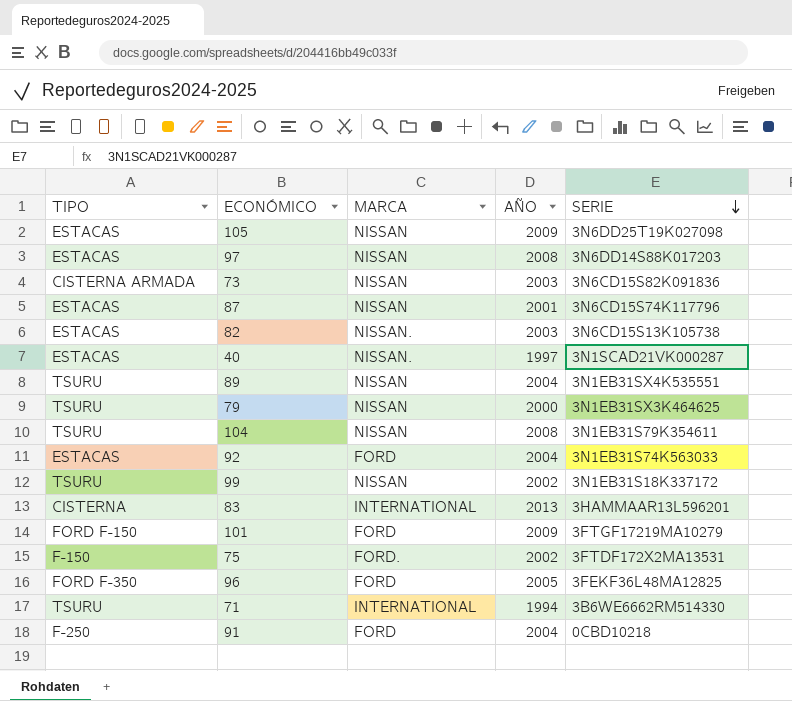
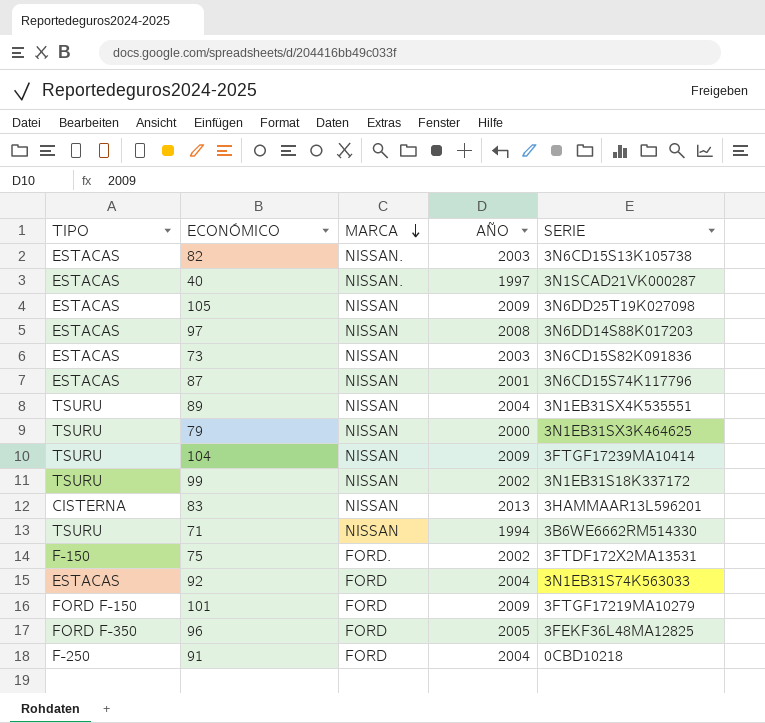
row order: SERIE descending -> MARCA descending
73 | TIPO: CISTERNA ARMADA -> ESTACAS
104 | AÑO: 2008 -> 2009
104 | SERIE: 3N1EB31S79K354611 -> 3FTGF17239MA10414
83 | MARCA: INTERNATIONAL -> NISSAN
71 | MARCA: INTERNATIONAL -> NISSAN

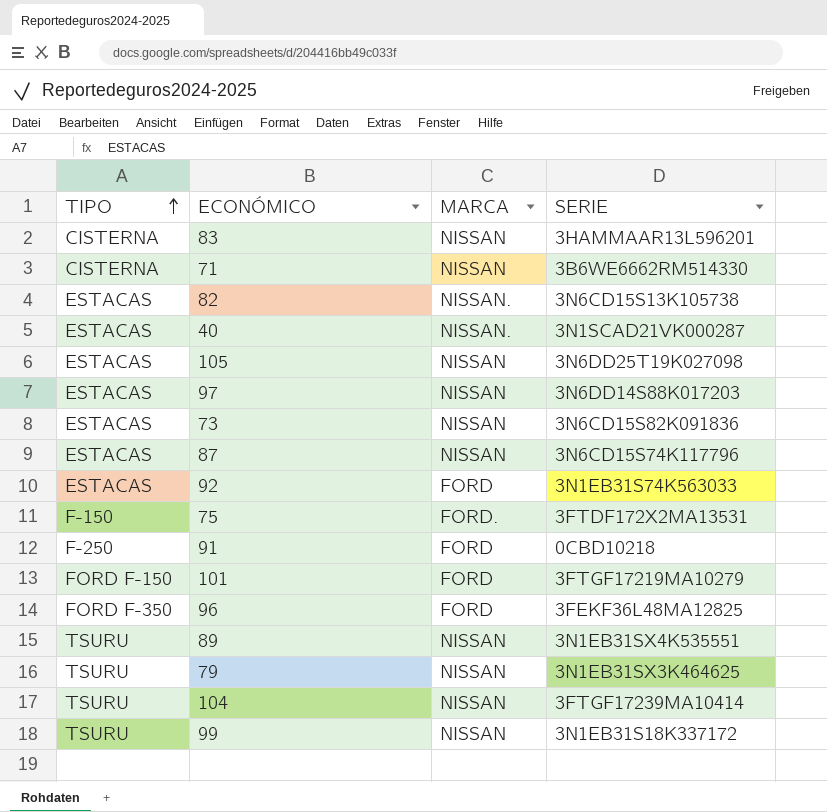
row order: MARCA descending -> TIPO ascending
column AÑO | position: 4 -> none
71 | TIPO: TSURU -> CISTERNA

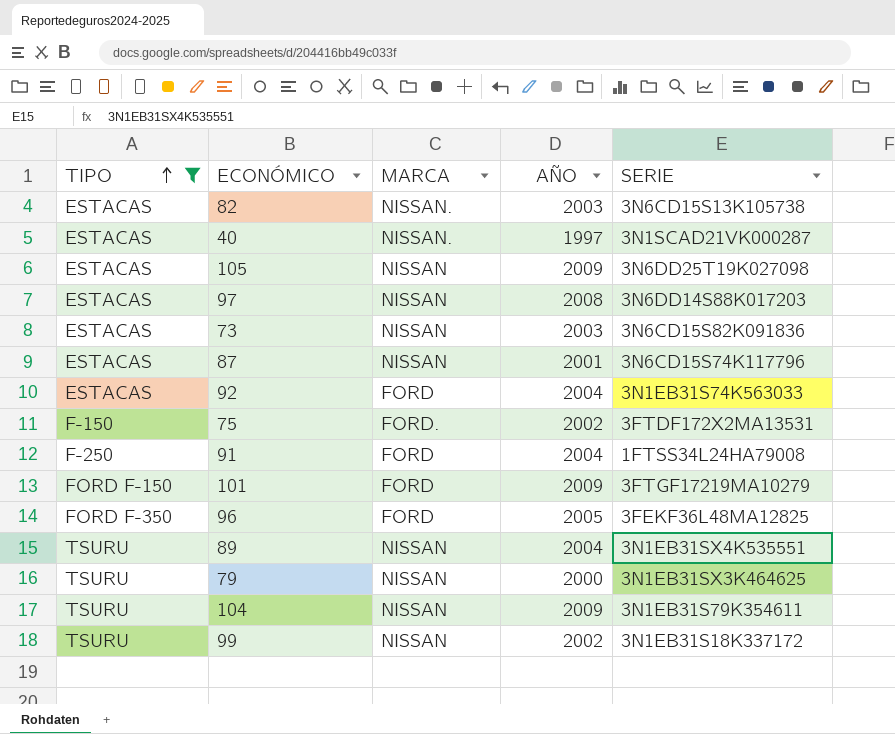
filter: none -> TIPO != CISTERNA
column AÑO | position: none -> 4
91 | SERIE: 0CBD10218 -> 1FTSS34L24HA79008
104 | SERIE: 3FTGF17239MA10414 -> 3N1EB31S79K354611

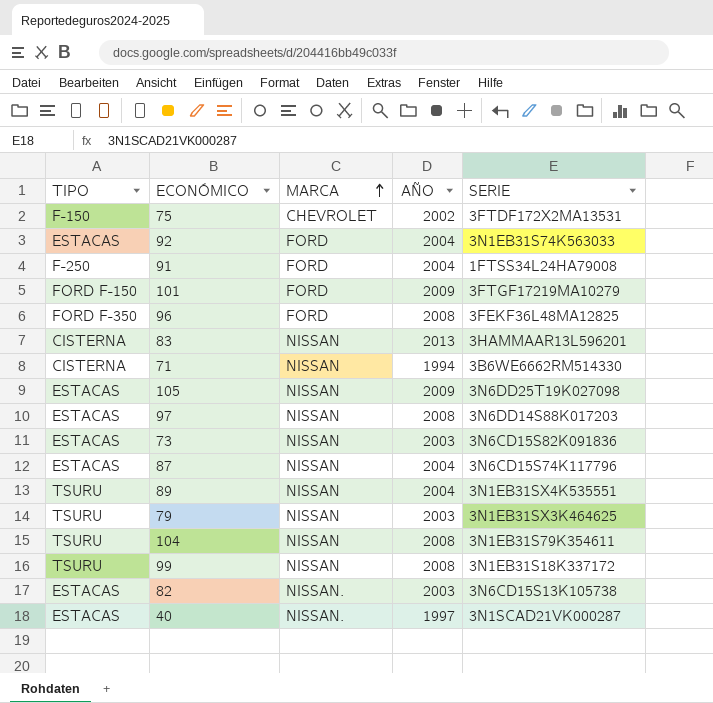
filter: TIPO != CISTERNA -> none
row order: TIPO ascending -> MARCA ascending
75 | MARCA: FORD. -> CHEVROLET
96 | AÑO: 2005 -> 2008
87 | AÑO: 2001 -> 2004
79 | AÑO: 2000 -> 2003
104 | AÑO: 2009 -> 2008
99 | AÑO: 2002 -> 2008

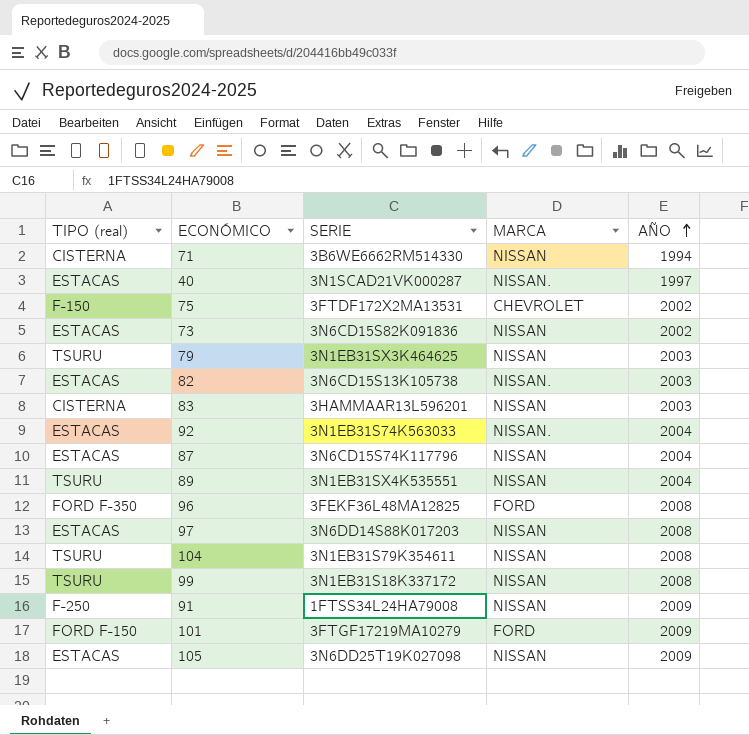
row order: MARCA ascending -> AÑO ascending
column name: TIPO -> TIPO (real)
column SERIE | position: 5 -> 3
73 | AÑO: 2003 -> 2002
83 | AÑO: 2013 -> 2003
92 | MARCA: FORD -> NISSAN.
91 | MARCA: FORD -> NISSAN
91 | AÑO: 2004 -> 2009

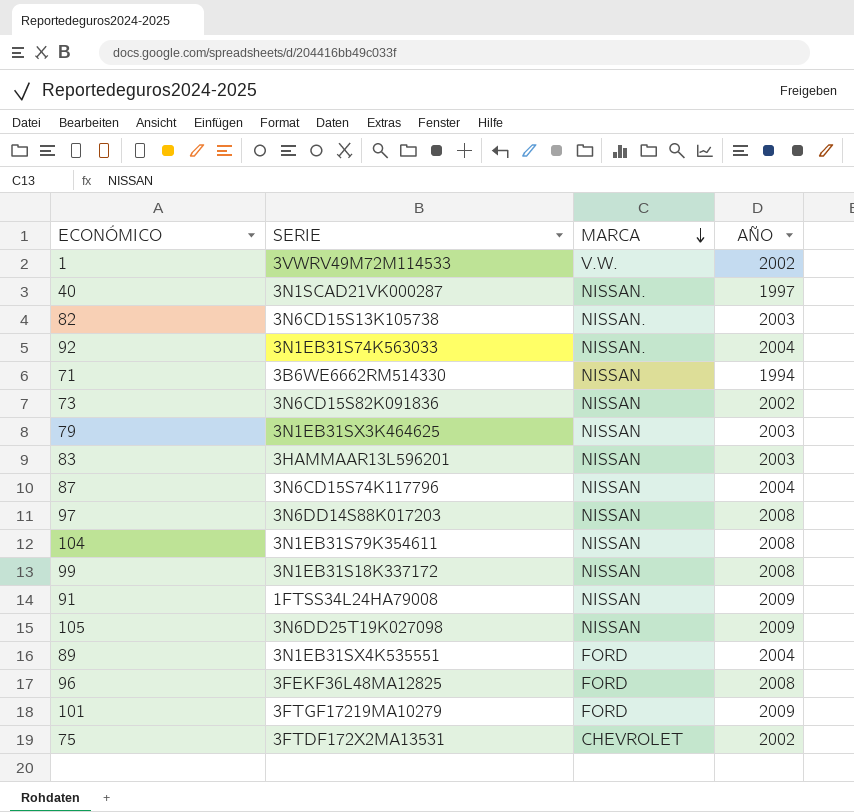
row order: AÑO ascending -> MARCA descending
column TIPO (real) | position: 1 -> none
row 1: none -> 3VWRV49M72M114533 | V.W. | 2002
89 | MARCA: NISSAN -> FORD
========================================
- THE PROBLEM -
Every line of the records must come back unchanged, except that pictures are dropped.

- WRITTEN SOLUTION -
row order: SERIE descending -> MARCA descending
73 | TIPO: CISTERNA ARMADA -> ESTACAS
104 | AÑO: 2008 -> 2009
104 | SERIE: 3N1EB31S79K354611 -> 3FTGF17239MA10414
83 | MARCA: INTERNATIONAL -> NISSAN
71 | MARCA: INTERNATIONAL -> NISSAN

row order: MARCA descending -> TIPO ascending
column AÑO | position: 4 -> none
71 | TIPO: TSURU -> CISTERNA

filter: none -> TIPO != CISTERNA
column AÑO | position: none -> 4
91 | SERIE: 0CBD10218 -> 1FTSS34L24HA79008
104 | SERIE: 3FTGF17239MA10414 -> 3N1EB31S79K354611

filter: TIPO != CISTERNA -> none
row order: TIPO ascending -> MARCA ascending
75 | MARCA: FORD. -> CHEVROLET
96 | AÑO: 2005 -> 2008
87 | AÑO: 2001 -> 2004
79 | AÑO: 2000 -> 2003
104 | AÑO: 2009 -> 2008
99 | AÑO: 2002 -> 2008

row order: MARCA ascending -> AÑO ascending
column name: TIPO -> TIPO (real)
column SERIE | position: 5 -> 3
73 | AÑO: 2003 -> 2002
83 | AÑO: 2013 -> 2003
92 | MARCA: FORD -> NISSAN.
91 | MARCA: FORD -> NISSAN
91 | AÑO: 2004 -> 2009

row order: AÑO ascending -> MARCA descending
column TIPO (real) | position: 1 -> none
row 1: none -> 3VWRV49M72M114533 | V.W. | 2002
89 | MARCA: NISSAN -> FORD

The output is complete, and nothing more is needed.